Rozłączyłam się w tym samym momencie co córka Aurory weszła do mojego pokoju.

-Coś się stało? -zapytałam spokojnie

-Tak! Szukam cię i szukam a ty sobie siedzisz i rozmawiasz ze sobą?

-Stres tak na mnie działa. Chciałaś czegoś ode mnie?

-Miałyśmy wybrać miejsca dla gości, zapomniałaś?

-Tak...wiesz, od kąd wróciłam do Auredonu jakoś nie kontaktuję.

-Skutki uboczne przebywania z tymi zdrajcami -powiedziała odrzucając kosmyki włosów, które spadły jej na twarz

-Pewnie masz rację -uśmiechnęłam się sztucznie- To co z tymi gośćmi?
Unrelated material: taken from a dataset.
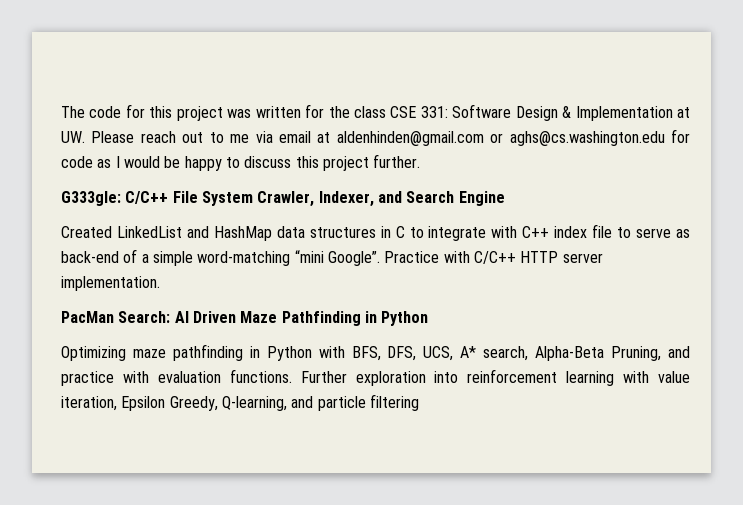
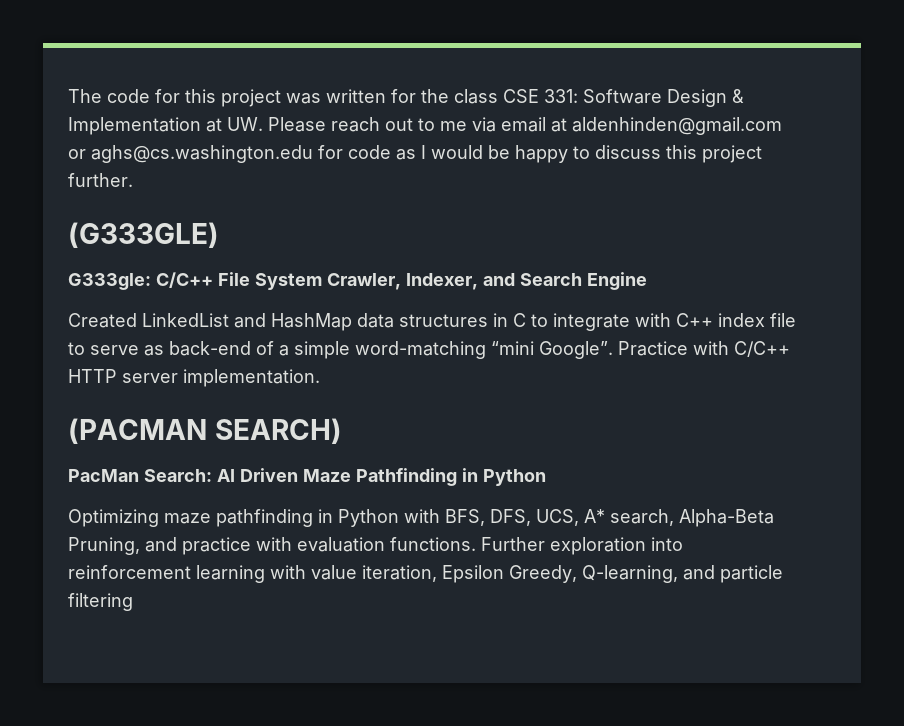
+ (G333GLE)
+ (PACMAN SEARCH)

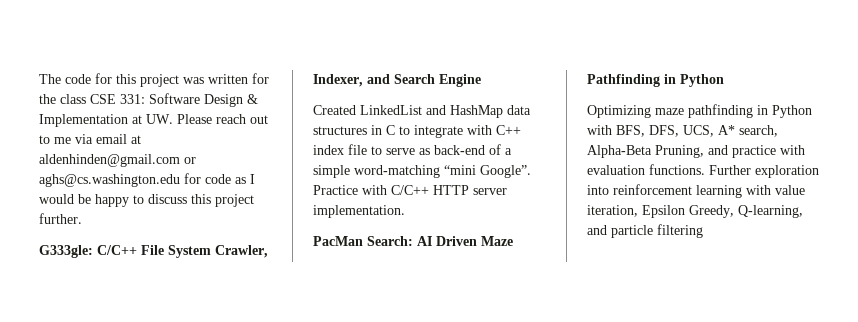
- (G333GLE)
- (PACMAN SEARCH)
Usiadła obok mnie na łóżku i wyciągnęła z torebki tablet.

***

-A Kopciuszek i Książę z Bajki? -spytała

-Myślę, że najlepiej by było umieścić ich przy Arielce i jej rodzinie. W końcu bardzo dobrze się dogadują. Będą miały o czym rozmawiać na przyjęciu.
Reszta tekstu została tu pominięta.